Supplementary Materials
Data Availability Statement
Electron microscopy maps have been deposited in the Electron Microscopy Data Bank with the accession codes EMD-16328 (VpOmpM1 from E. coli in C1), EMD-16333 (VpOmpM1 from E. coli in C3) and EMD-16332 (VpOmpM1 from V. parvula in C1). Atomic coordinates have been deposited in the Protein Data Bank under accession codes 8BYM (VpOmpM1 from E. coli in C1), 8BYT (VpOmpM1 from E. coli in C3), 8BYS (VpOmpM1 from V. parvula in C1), and 8BZ2 (VpOmpM1 stalk crystal structure).
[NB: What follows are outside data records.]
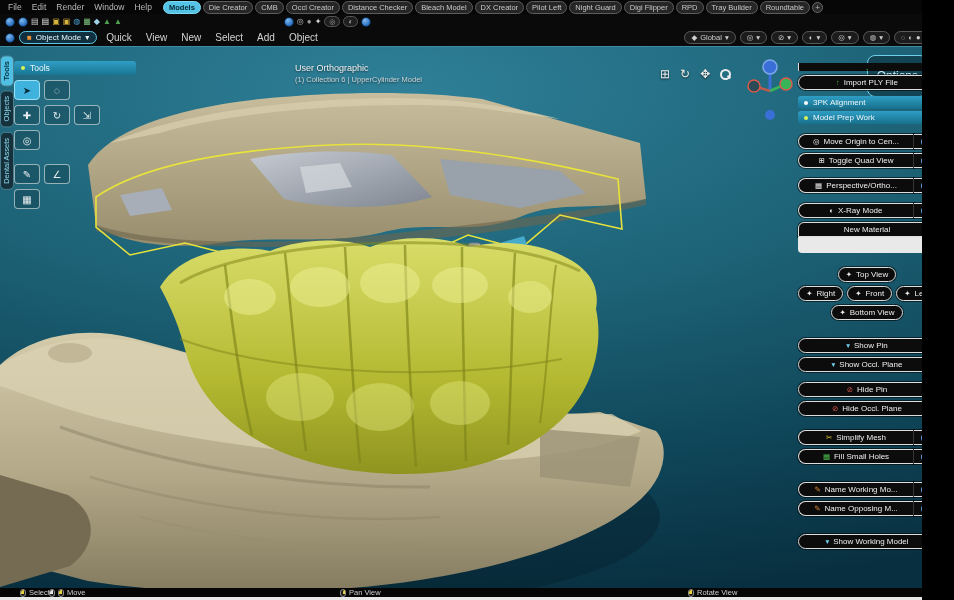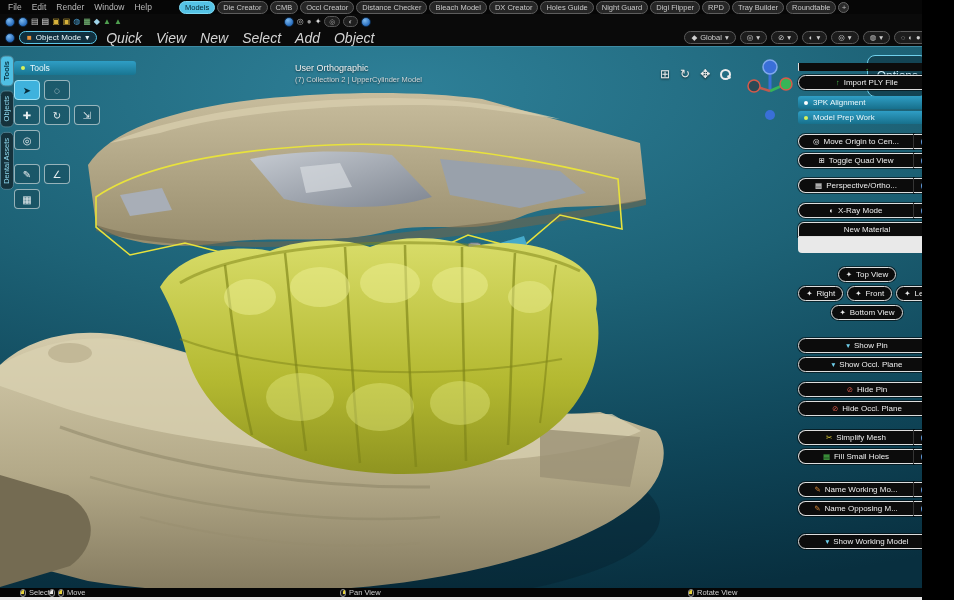"Models" .wtab.active { font-weight: normal -> bold; margin-left: 16px -> none }
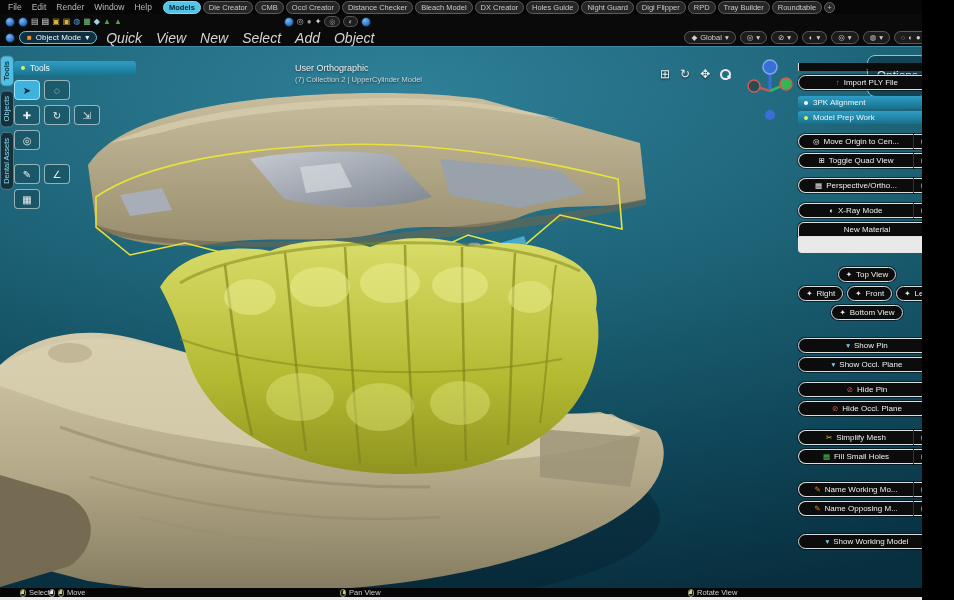"Holes Guide" span.wtab { text: Holes Guide -> Pilot Left }
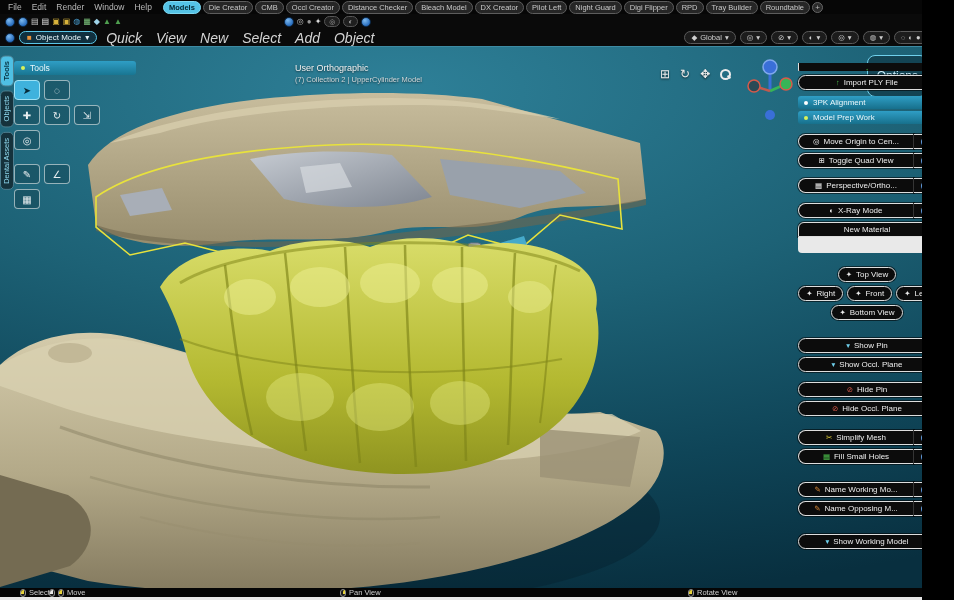"Quick" .mode-menu { font-size: 14px -> 10px; font-style: italic -> none }
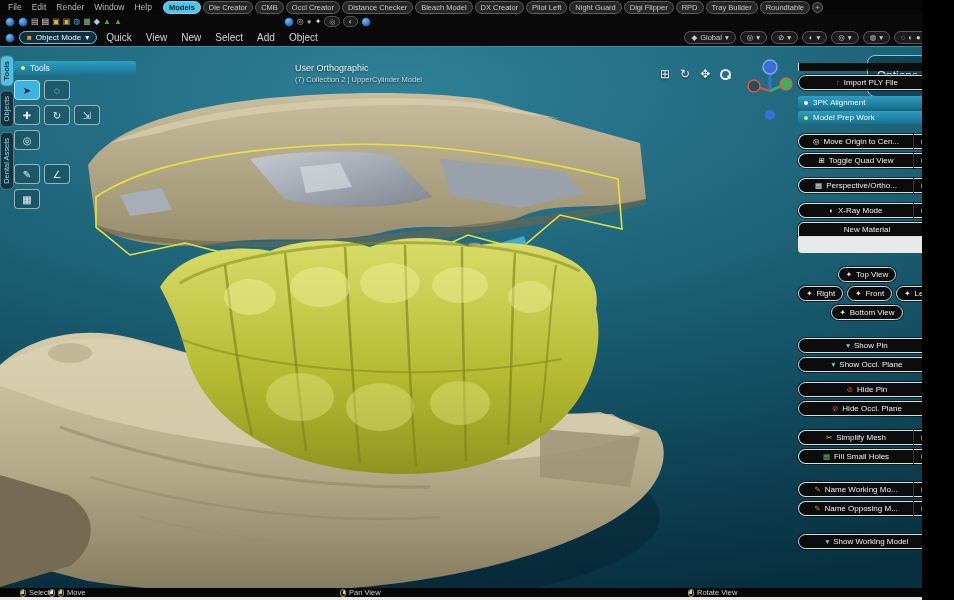"(7) Collection 2 | UpperCylinder" div.vp-sub { text: 7) Collection 2 -> 1) Collection 6 }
The following atomic coordinates used for comparison purposes were downloaded from the Protein Data Bank: 3PYW, 6CWH, 3POQ, 5F7L, 2OMF, 2ZFG, 8AGD. Trajectories and run input files for the Molecular Dynamics simulations are available on Zenodo (10.5281/zenodo.8239075). Source data for electrophysiology, liposome swelling assays, and HOLE and MD analyses are available. Other data presented in this paper, constructs and strains are available on reasonable request. Source data are provided with this paper.
The water orientation analysis script is available on Zenodo (10.5281/zenodo.8239075).